Look through the records below for the line with "a fluent manner.". Return that line and each one after it up to and including the line with "await new Validator(model).ValidateAsync(validateEmployeeRules);", exactly.

★ ★ ★ ★ ★

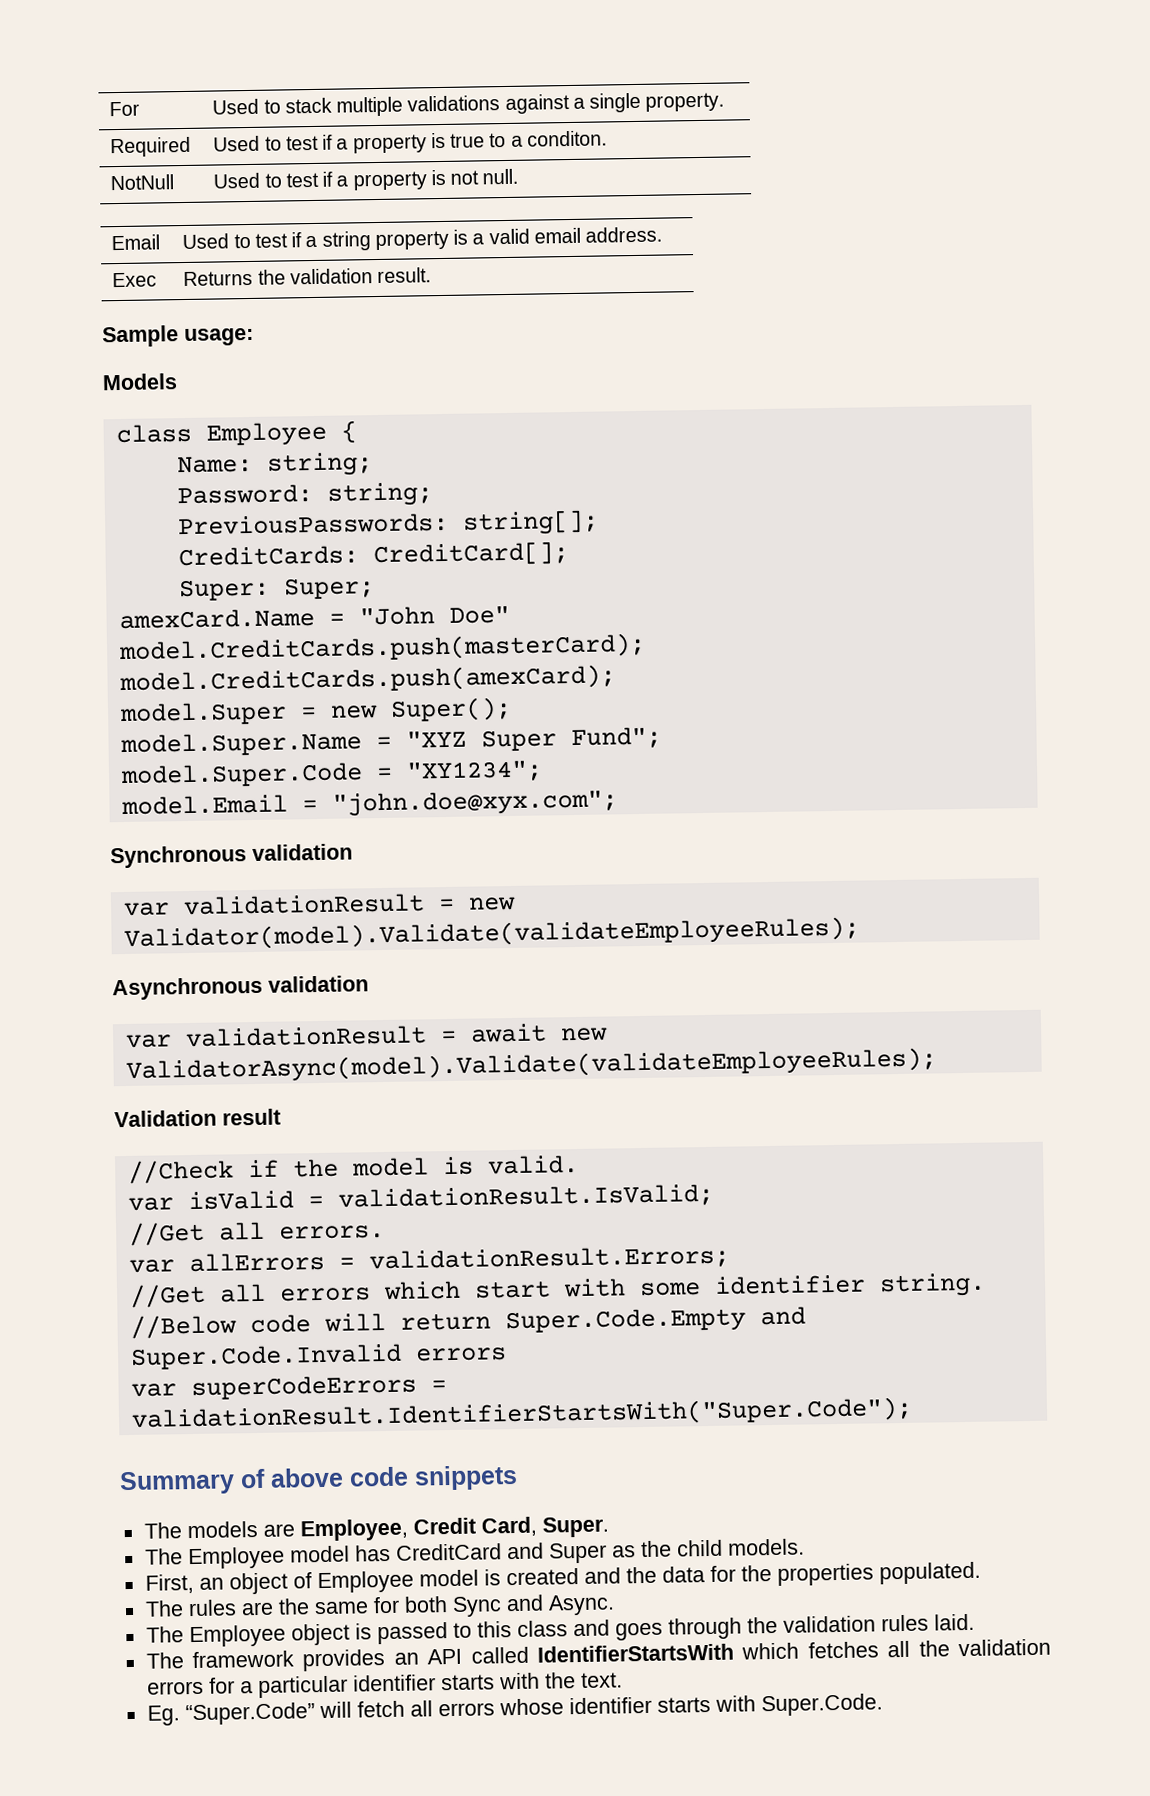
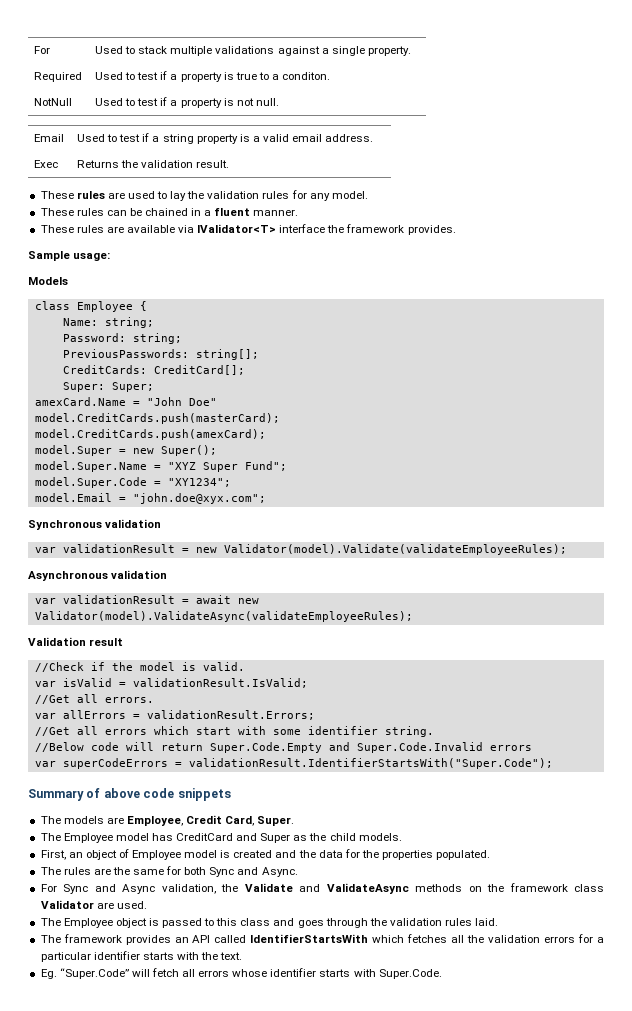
+ These rules are used to lay the validation rules for any model.
+ These rules can be chained in a fluent manner.
+ These rules are available via IValidator<T> interface the framework provides.
- var validationResult = await new ValidatorAsync(model).Validate(validateEmployeeRules);
+ var validationResult = await new Validator(model).ValidateAsync(validateEmployeeRules);
+ For Sync and Async validation, the Validate and ValidateAsync methods on the framework class Validator are used.

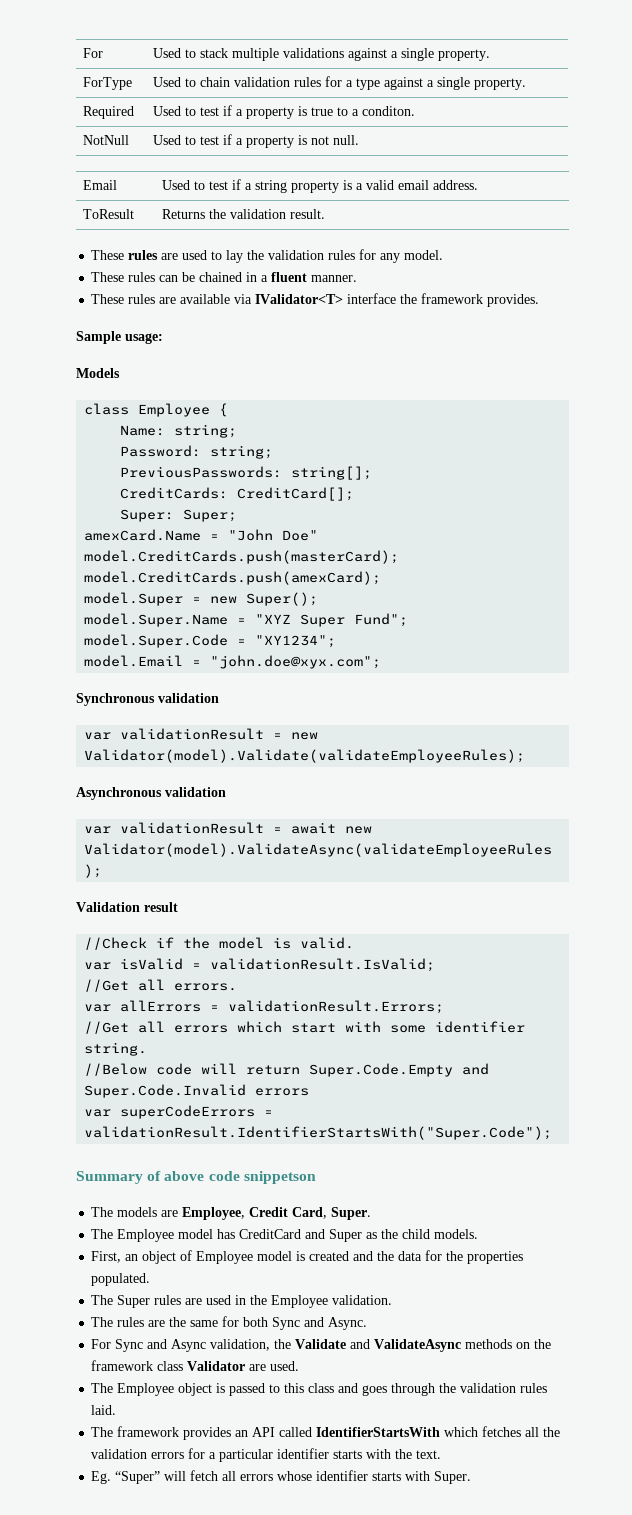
+ ForType | Used to chain validation rules for a type against a single property.
- Exec | Returns the validation result.
+ ToResult | Returns the validation result.
- Summary of above code snippets
+ Summary of above code snippetson
+ The Super rules are used in the Employee validation.
- Eg. “Super.Code” will fetch all errors whose identifier starts with Super.Code.
+ Eg. “Super” will fetch all errors whose identifier starts with Super.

★ ★ ★ ★ ★

**Written reply**:
+ These rules can be chained in a fluent manner.
+ These rules are available via IValidator<T> interface the framework provides.
- var validationResult = await new ValidatorAsync(model).Validate(validateEmployeeRules);
+ var validationResult = await new Validator(model).ValidateAsync(validateEmployeeRules);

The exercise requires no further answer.